In round figures, the total property tax value in Hyde County is about $1 billion, Rich explained. After revaluation, the total valuation is down to about $900 million.

“We lost about $100 million from the economy just in evaluations going down in the last seven years,” Rich said. “That’s 10 percent.”

The county now receives $6.5 million in property tax income.
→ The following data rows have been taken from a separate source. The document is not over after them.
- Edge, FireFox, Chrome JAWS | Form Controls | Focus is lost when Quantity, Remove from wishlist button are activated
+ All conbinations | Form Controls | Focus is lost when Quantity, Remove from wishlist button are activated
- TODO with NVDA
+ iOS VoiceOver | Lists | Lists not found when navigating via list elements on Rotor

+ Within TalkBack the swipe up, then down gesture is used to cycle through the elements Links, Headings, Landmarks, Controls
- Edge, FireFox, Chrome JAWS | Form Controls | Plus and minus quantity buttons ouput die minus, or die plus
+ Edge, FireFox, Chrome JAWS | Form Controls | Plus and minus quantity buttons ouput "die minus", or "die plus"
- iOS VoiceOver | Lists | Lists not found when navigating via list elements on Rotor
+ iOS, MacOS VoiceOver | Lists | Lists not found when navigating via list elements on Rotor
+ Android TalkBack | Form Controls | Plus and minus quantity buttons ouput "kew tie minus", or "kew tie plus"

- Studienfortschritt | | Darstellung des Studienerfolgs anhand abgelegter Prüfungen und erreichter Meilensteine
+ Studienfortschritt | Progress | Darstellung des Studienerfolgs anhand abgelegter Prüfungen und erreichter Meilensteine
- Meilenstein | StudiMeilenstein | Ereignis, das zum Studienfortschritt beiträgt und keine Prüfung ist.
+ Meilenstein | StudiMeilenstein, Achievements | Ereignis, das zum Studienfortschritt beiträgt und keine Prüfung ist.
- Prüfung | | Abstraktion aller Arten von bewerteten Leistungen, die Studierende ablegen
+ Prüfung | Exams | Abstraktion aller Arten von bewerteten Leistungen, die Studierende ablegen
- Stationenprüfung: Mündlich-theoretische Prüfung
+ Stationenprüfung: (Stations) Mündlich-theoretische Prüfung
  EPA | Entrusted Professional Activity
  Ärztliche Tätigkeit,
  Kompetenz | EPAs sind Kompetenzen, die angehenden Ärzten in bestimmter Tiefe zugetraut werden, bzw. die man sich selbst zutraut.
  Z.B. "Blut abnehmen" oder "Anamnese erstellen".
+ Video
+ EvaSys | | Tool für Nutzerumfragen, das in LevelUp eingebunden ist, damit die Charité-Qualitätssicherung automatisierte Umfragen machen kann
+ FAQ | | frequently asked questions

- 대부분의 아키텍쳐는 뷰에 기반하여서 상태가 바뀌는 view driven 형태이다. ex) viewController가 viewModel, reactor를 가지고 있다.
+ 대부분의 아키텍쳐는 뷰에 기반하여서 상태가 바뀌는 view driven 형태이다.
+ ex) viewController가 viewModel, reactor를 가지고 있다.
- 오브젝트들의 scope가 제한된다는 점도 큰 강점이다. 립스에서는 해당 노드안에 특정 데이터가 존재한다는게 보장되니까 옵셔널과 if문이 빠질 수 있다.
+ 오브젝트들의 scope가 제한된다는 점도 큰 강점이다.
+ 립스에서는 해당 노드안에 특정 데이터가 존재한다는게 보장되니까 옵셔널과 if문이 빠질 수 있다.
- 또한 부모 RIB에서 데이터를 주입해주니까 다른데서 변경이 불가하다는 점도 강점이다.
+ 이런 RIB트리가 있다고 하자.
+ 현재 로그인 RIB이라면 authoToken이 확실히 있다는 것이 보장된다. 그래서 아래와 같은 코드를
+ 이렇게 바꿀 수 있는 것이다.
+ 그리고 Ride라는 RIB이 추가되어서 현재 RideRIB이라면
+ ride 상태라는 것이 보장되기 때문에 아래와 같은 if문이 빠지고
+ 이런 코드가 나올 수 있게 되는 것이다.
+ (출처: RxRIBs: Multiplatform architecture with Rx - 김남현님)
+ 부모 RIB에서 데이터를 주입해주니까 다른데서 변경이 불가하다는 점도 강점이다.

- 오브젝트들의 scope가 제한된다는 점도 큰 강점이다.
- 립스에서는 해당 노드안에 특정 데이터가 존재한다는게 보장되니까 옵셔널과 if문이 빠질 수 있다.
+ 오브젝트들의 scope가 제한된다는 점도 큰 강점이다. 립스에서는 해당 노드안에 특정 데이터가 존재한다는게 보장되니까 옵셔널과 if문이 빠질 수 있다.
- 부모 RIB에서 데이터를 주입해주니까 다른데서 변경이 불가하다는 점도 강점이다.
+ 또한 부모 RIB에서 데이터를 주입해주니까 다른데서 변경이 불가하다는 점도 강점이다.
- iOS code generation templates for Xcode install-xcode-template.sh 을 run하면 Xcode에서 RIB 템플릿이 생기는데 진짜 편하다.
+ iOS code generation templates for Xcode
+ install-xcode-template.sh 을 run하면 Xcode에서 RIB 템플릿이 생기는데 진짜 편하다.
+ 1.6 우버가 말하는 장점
So, the tax rate increase will enable the county to still collect that $6.5 million.

By law, the county cannot compensate for the new valuation any more than the $6.5 million it already collects now from property taxes.

A decrease in state and federal government support in social services, education, health care adds to the county budget puzzle.

“And they expect us to make this up,” he said.

Moreover, property owners who reach the age of 65 can get placed on a lower property tax scale, depending on if their income meets a certain threshold.

“We’re losing millions from that,” he said. “We seem to be becoming an older county demographically.”

Last year’s balanced budget was $15,250,616.

When Rich was hired five years ago, he said he was told he could not raise taxes during his tenure. 

So, he will present a balanced budget, but the county commissioners have discretion to raise property taxes further, if they want.

“I’m maintain what I’m spending; but income is decreasing from things out of our control,” he said. “When you have less money coming in from areas out of your control and less income from property devaluations, that’s a problem.”

As for income, Rich said the county has received increased sales tax revenues every year.

“There’s also a lot of new construction in Hyde, plus huge hunting mansions on the mainland being built and that helps the income we’re losing from demographics,” he said.

The the commissioners will have a workshop on the budget May 8 after the second tax equalization hearing.  Islanders can attend all of these meetings in the Community Center via teleconferencing, but tonight’s teleconferencing will be in the Ocracoke School because the Ocracoke Invitational Surf Fishing Tournament (May 3 to 5) will be setting up today in the Community Center.

The revaluation, conducted last year, cost the county a little over $300,000.

“I hate property revaluation,” Rich said. A real estate developer by trade, Rich said property valuations should be left up to the market.

“The market will adjust itself over time,” he said.